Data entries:
┌──

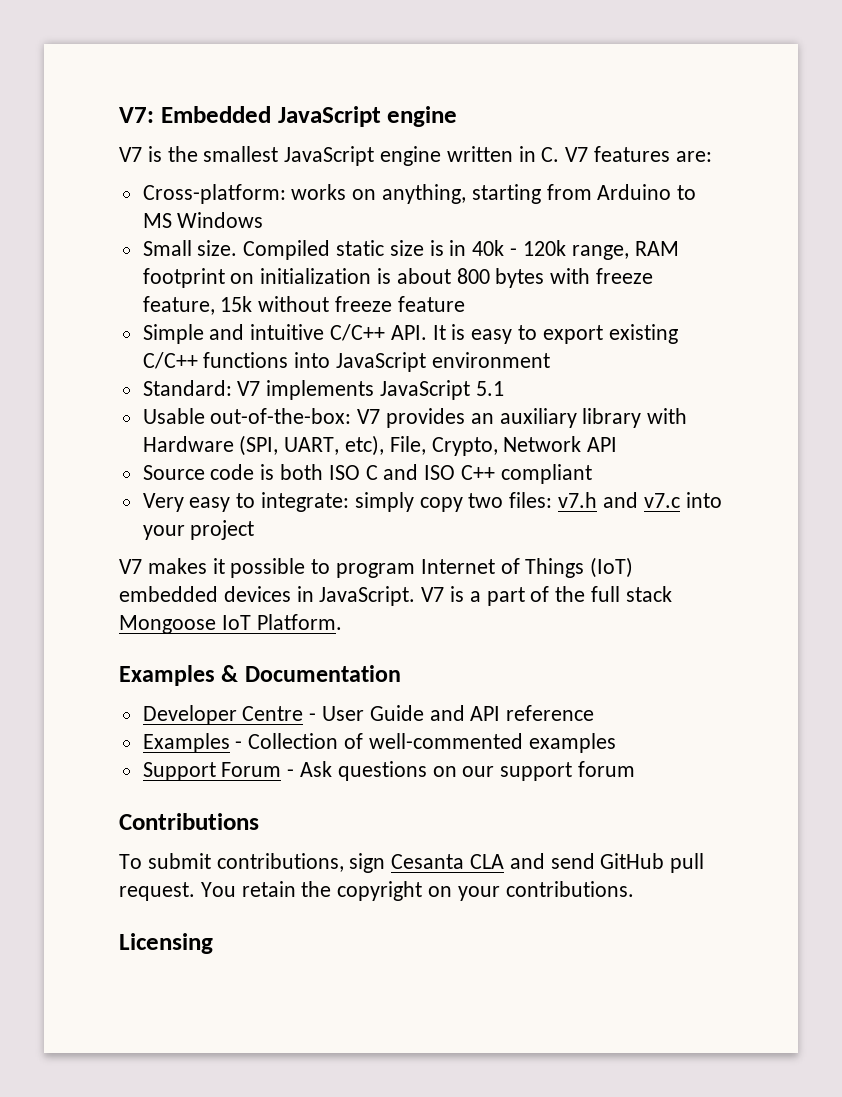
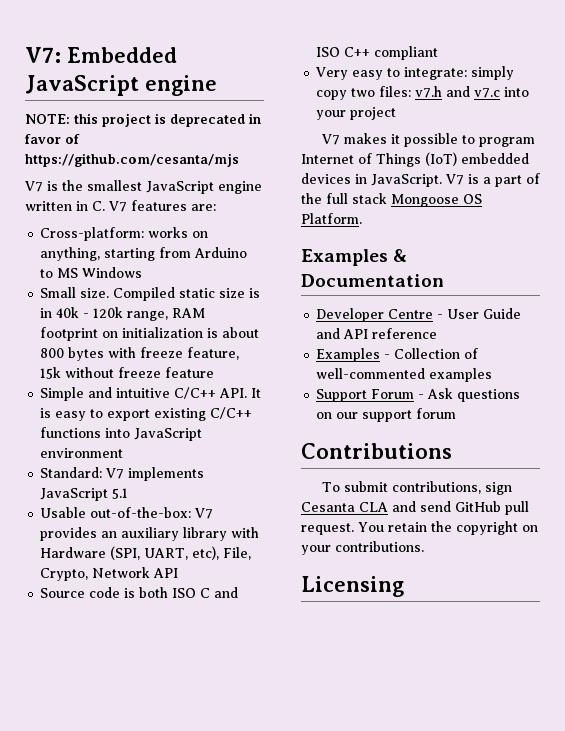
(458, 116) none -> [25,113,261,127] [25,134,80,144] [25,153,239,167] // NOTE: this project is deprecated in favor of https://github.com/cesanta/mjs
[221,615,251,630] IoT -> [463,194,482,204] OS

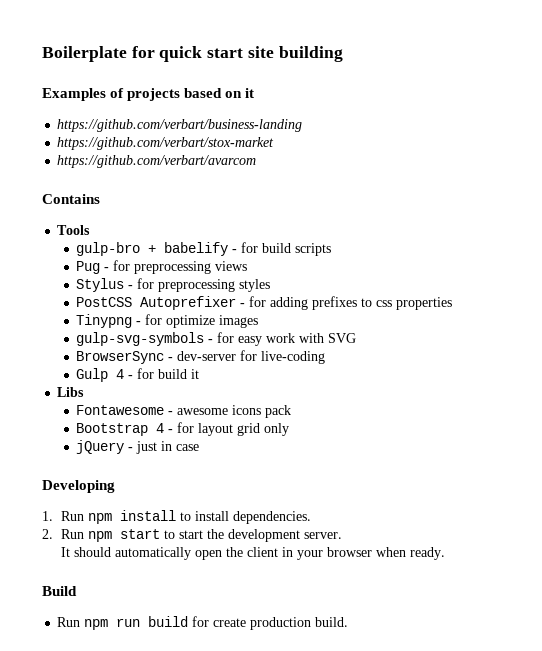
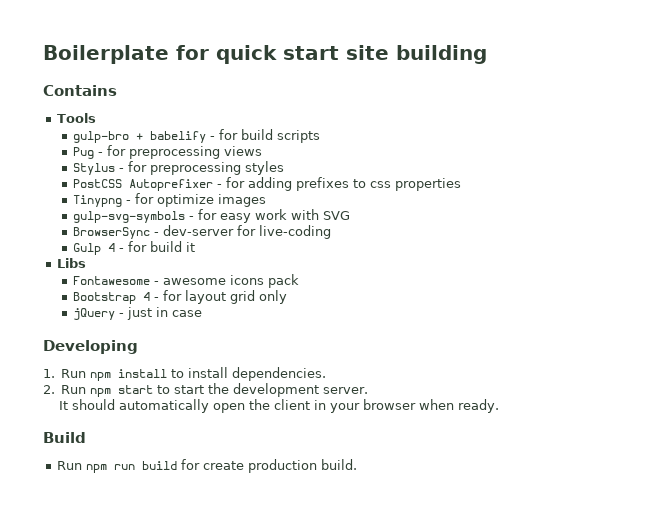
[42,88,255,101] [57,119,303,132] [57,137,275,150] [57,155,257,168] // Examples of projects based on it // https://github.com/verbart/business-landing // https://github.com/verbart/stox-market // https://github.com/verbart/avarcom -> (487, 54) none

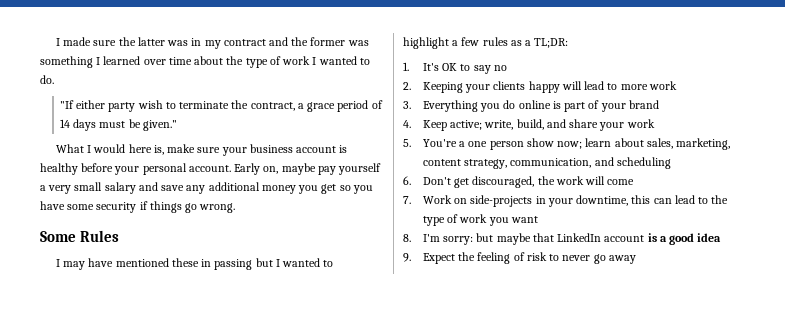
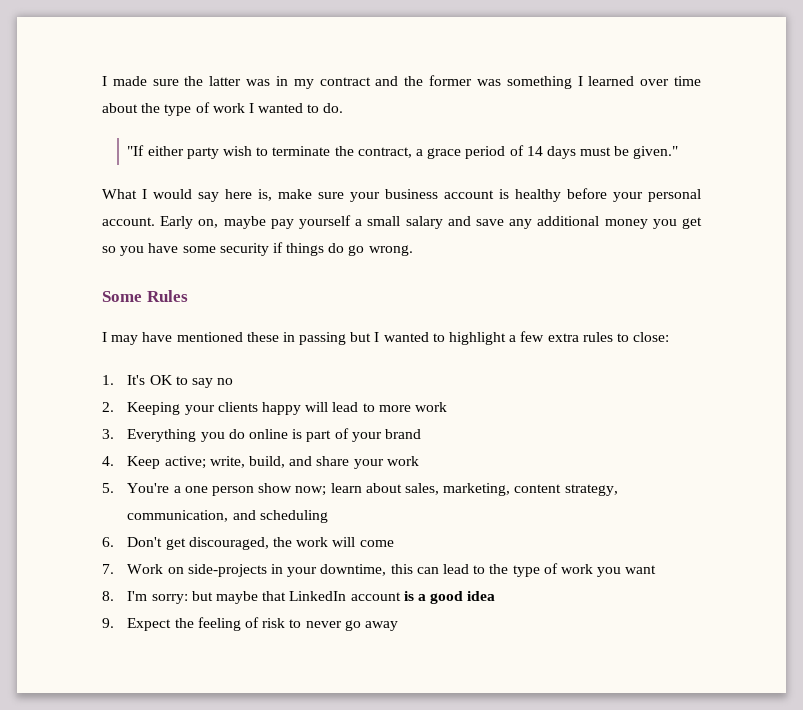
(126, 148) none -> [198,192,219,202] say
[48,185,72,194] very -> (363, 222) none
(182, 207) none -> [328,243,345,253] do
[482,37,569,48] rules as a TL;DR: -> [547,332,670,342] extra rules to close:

└──
┌──

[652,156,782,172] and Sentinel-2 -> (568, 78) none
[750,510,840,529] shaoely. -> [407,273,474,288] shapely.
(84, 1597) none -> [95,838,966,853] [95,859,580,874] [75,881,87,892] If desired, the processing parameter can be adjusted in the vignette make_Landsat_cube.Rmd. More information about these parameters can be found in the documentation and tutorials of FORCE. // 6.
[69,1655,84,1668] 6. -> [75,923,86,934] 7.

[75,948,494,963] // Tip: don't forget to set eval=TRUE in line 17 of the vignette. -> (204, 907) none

└──

## WORK INSTRUCTIONS
From the entries above, return exactly the line containing "(458, 116) none", the line containing "[221,615,251,630] IoT -> [463,194,482,204] OS", and all lines between, and nothing else.

## SOLUTION
(458, 116) none -> [25,113,261,127] [25,134,80,144] [25,153,239,167] // NOTE: this project is deprecated in favor of https://github.com/cesanta/mjs
[221,615,251,630] IoT -> [463,194,482,204] OS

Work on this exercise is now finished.